This year, 2011, marks the sesquicentennial of the Civil War in the United States. At 4:30 in the morning of April 12, 1861, Confederate forces started the American Civil War by firing on Fort Sumter, a Union military base located outside the entrance to the harbor of Charleston, South Carolina. Just two days later, after suffering severe damage from four thousand shells, the federal forces surrendered. The American flag came down, and the Confederacy’s new Stars and Bars banner flew over the fort.
President Lincoln asked for a quota of 4600 men from Indiana… “Soldiers, or good men willing to be converted into soldiers for the emergency.” In reality, almost 200,000 served from Indiana. My grandfather was one of those men. During those four years, 25,025 Hoosiers died. In fact, the Battle of Antietam in 1862 was much more devastating than present day wars around the world. It was the bloodiest single-day battle in American history, with about 23,000 casualties.
The Historical Society has an excellent program about William Garner, the last Civil War soldier from Starke County to die. If you would like a program about the “Billy” Garner in the Civil War for your club or organization some time during this sesquicentennial year, call me at 574-772-4311.

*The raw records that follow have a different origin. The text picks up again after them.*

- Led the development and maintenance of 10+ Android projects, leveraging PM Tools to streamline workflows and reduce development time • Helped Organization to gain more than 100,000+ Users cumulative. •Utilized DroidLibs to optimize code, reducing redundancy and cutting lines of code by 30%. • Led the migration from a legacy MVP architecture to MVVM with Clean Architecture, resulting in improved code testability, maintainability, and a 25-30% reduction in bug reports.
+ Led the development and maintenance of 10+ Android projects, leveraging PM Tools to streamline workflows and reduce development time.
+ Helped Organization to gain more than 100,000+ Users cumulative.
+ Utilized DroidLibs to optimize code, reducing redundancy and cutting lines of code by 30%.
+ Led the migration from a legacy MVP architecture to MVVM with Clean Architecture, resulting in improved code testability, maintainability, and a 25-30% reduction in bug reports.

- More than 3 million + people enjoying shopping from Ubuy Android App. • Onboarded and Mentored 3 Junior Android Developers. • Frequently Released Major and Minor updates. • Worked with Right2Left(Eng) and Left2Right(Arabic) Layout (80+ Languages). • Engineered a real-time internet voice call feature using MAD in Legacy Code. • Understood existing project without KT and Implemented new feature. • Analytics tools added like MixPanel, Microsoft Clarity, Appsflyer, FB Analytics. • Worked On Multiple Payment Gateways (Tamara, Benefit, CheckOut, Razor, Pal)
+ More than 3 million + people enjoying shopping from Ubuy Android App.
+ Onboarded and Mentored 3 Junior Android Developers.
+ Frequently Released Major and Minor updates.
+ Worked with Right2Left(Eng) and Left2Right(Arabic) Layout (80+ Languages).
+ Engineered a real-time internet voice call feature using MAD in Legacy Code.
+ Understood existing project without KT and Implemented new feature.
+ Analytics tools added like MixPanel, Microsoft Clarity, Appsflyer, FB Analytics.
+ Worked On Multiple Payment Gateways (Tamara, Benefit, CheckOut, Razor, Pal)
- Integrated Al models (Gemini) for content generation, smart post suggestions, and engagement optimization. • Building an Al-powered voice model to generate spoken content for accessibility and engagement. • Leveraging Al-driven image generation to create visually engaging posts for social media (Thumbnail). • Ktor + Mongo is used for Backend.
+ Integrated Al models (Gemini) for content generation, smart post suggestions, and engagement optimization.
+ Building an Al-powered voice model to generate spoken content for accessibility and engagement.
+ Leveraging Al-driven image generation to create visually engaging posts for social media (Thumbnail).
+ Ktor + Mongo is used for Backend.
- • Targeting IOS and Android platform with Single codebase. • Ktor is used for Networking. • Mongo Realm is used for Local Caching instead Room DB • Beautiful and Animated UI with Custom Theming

Also, the Starke County Historical Society has made special arrangements with the Indiana Historical Society to exhibit, Faces of the Civil War from May 3, 2011 to May 27, 2011, here in Starke County. The exhibit will be at the Henry F. Schricker Library in Knox. The exhibition brings to life the stories of many Hoosiers whose lives were touched, and in some cases taken, by the Civil War.
Non-soldier stories featured in the exhibition include the stories of women who served both on the homefront and on the battlefield. Lovina Streight followed her husband into battle and was captured more than once by the Confederate Army while tending to her husband, as well as his wounded and dying comrades.